ACTIVITY
Please transcribe all of the entries exactly, leaving out any images.

(EXTRACTED DATA begins)

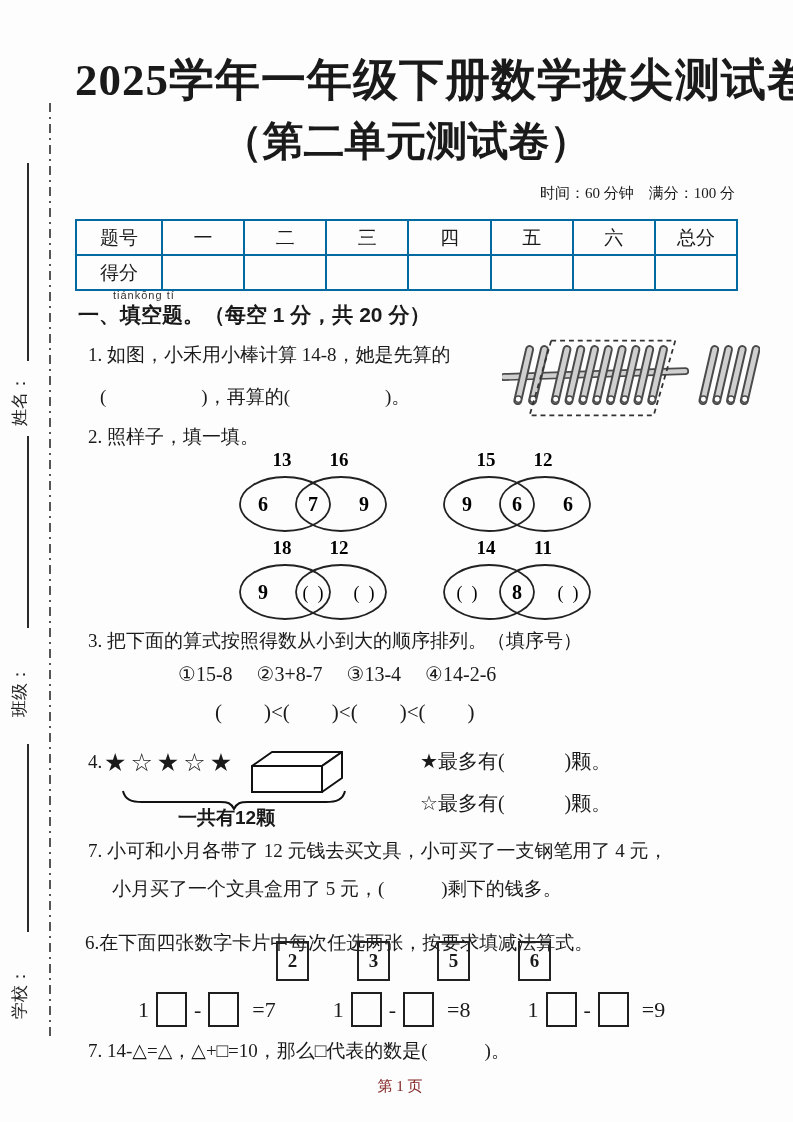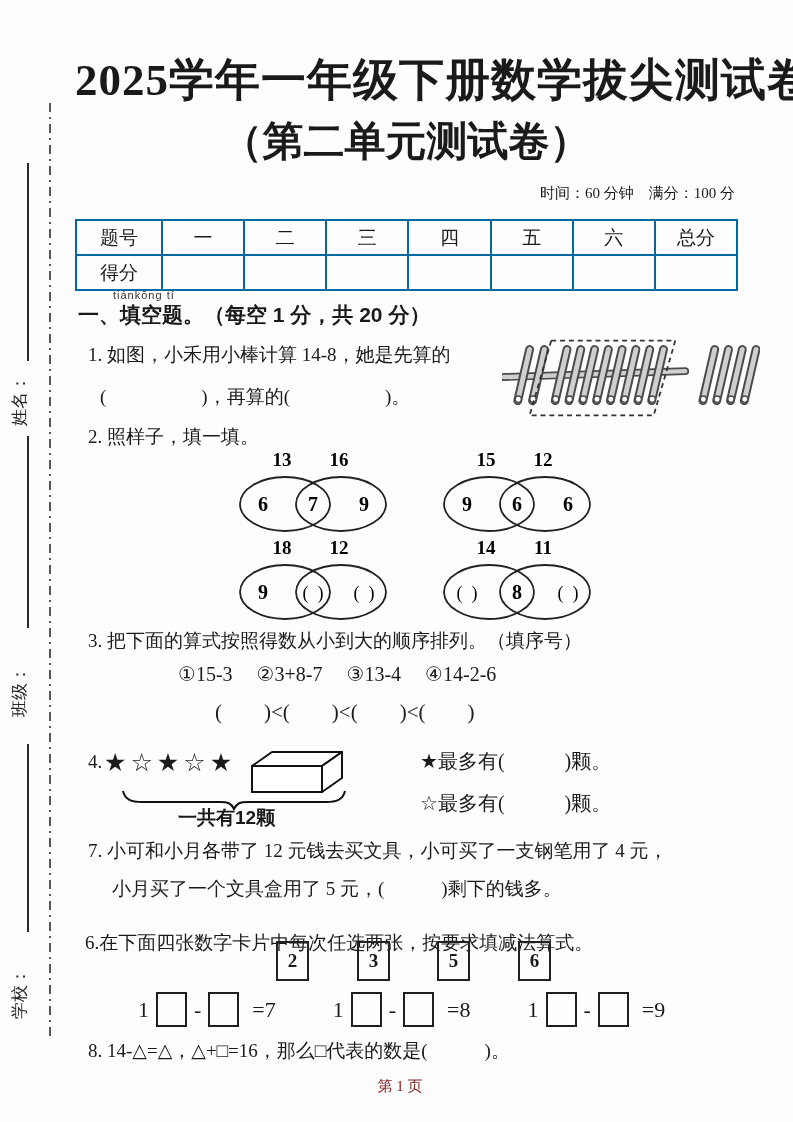--- a/index.html
+++ b/index.html
@@ -167,7 +167,7 @@
 
   <div class="abs q t" style="left:88px;top:628px;">3. 把下面的算式按照得数从小到大的顺序排列。（填序号）</div>
   <div class="abs" style="left:178px;top:662px;display:flex;gap:24px;font-size:20px;">
-    <span class="t">①15-3</span>
+    <span class="t">①15-8</span>
     <span class="t">②3+8-7</span>
     <span class="t">③13-4</span>
     <span class="t">④14-2-6</span>

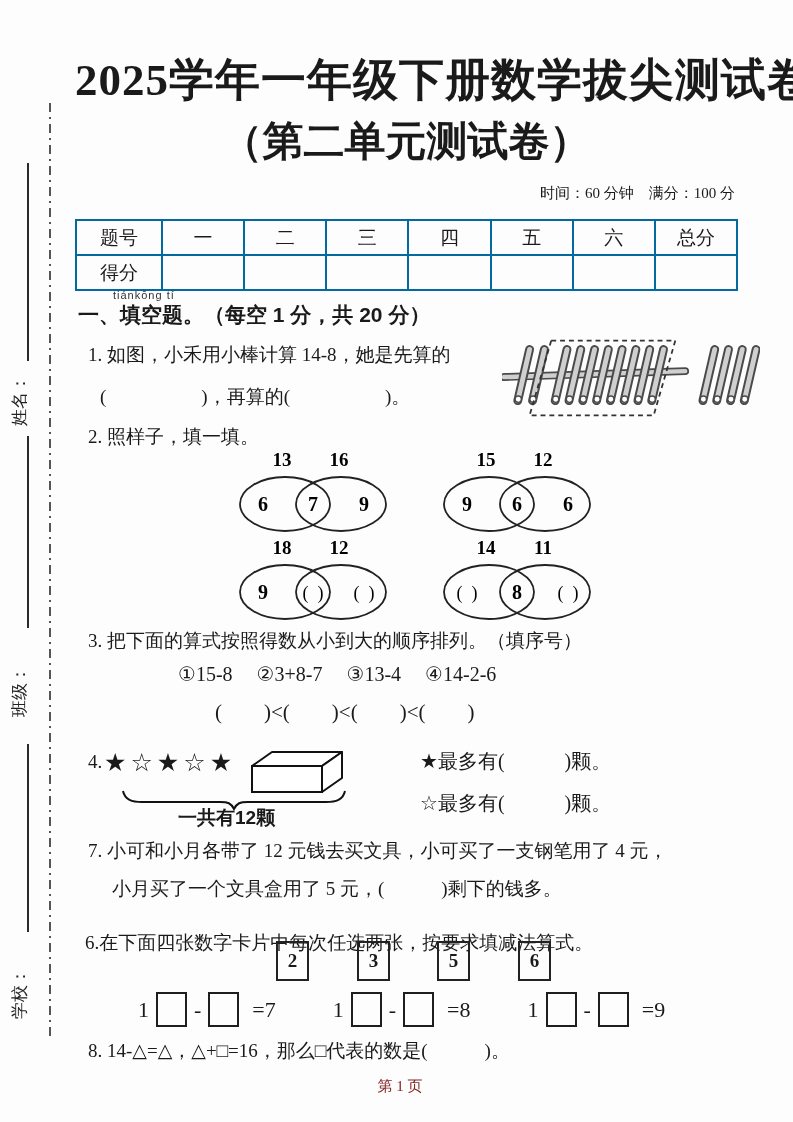--- a/index.html
+++ b/index.html
@@ -220,7 +220,7 @@
     </div>
   </div>
 
-  <div class="abs q t" style="left:88px;top:1038px;">8. 14-△=△，△+□=16，那么□代表的数是(            )。</div>
+  <div class="abs q t" style="left:88px;top:1038px;">7. 14-△=△，△+□=10，那么□代表的数是(            )。</div>
 
   <div class="abs pagenum t">第 1 页</div>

(EXTRACTED DATA ends)

RESPONSE AREA
--- a/index.html
+++ b/index.html
@@ -167,7 +167,7 @@
 
   <div class="abs q t" style="left:88px;top:628px;">3. 把下面的算式按照得数从小到大的顺序排列。（填序号）</div>
   <div class="abs" style="left:178px;top:662px;display:flex;gap:24px;font-size:20px;">
-    <span class="t">①15-3</span>
+    <span class="t">①15-8</span>
     <span class="t">②3+8-7</span>
     <span class="t">③13-4</span>
     <span class="t">④14-2-6</span>

--- a/index.html
+++ b/index.html
@@ -220,7 +220,7 @@
     </div>
   </div>
 
-  <div class="abs q t" style="left:88px;top:1038px;">8. 14-△=△，△+□=16，那么□代表的数是(            )。</div>
+  <div class="abs q t" style="left:88px;top:1038px;">7. 14-△=△，△+□=10，那么□代表的数是(            )。</div>
 
   <div class="abs pagenum t">第 1 页</div>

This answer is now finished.